## Exercise goal
Return every entry below exactly as written, minus the pictures.
** Source information follows **
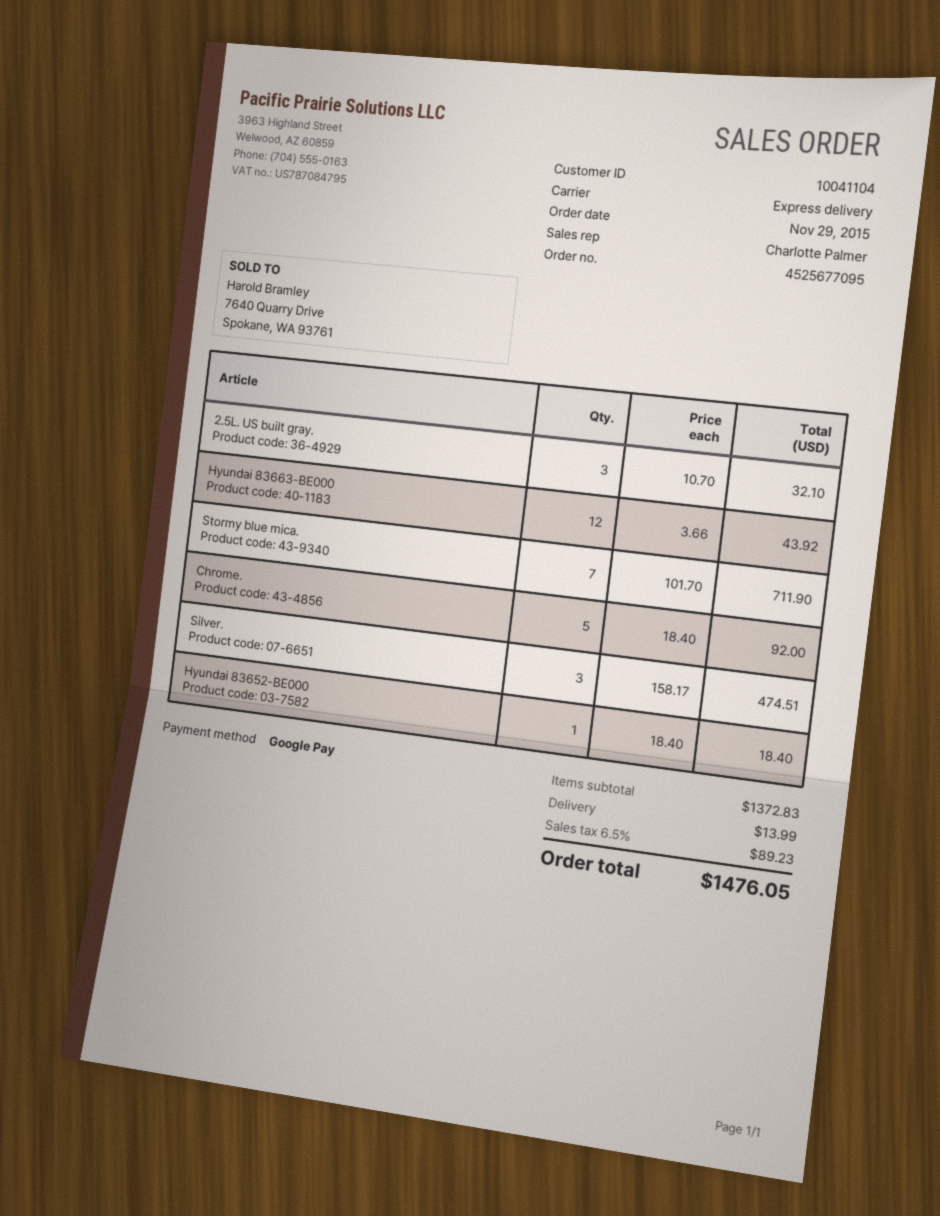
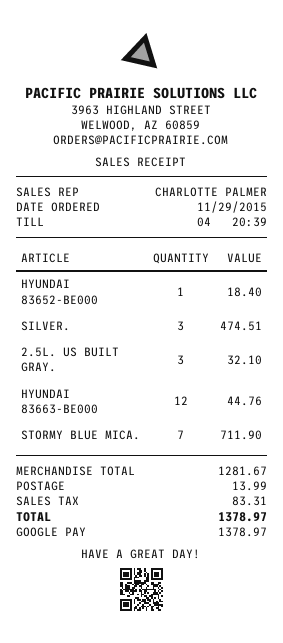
Hyundai 83663-BE000: 12 for 43.92 -> 12 for 44.76
Chrome.: 5 for 92.00 -> none
subtotal: 1372.83 -> 1281.67
tax: 89.23 -> 83.31
total: 1476.05 -> 1378.97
** End of Source information **
## Finished exercise
Hyundai 83663-BE000: 12 for 43.92 -> 12 for 44.76
Chrome.: 5 for 92.00 -> none
subtotal: 1372.83 -> 1281.67
tax: 89.23 -> 83.31
total: 1476.05 -> 1378.97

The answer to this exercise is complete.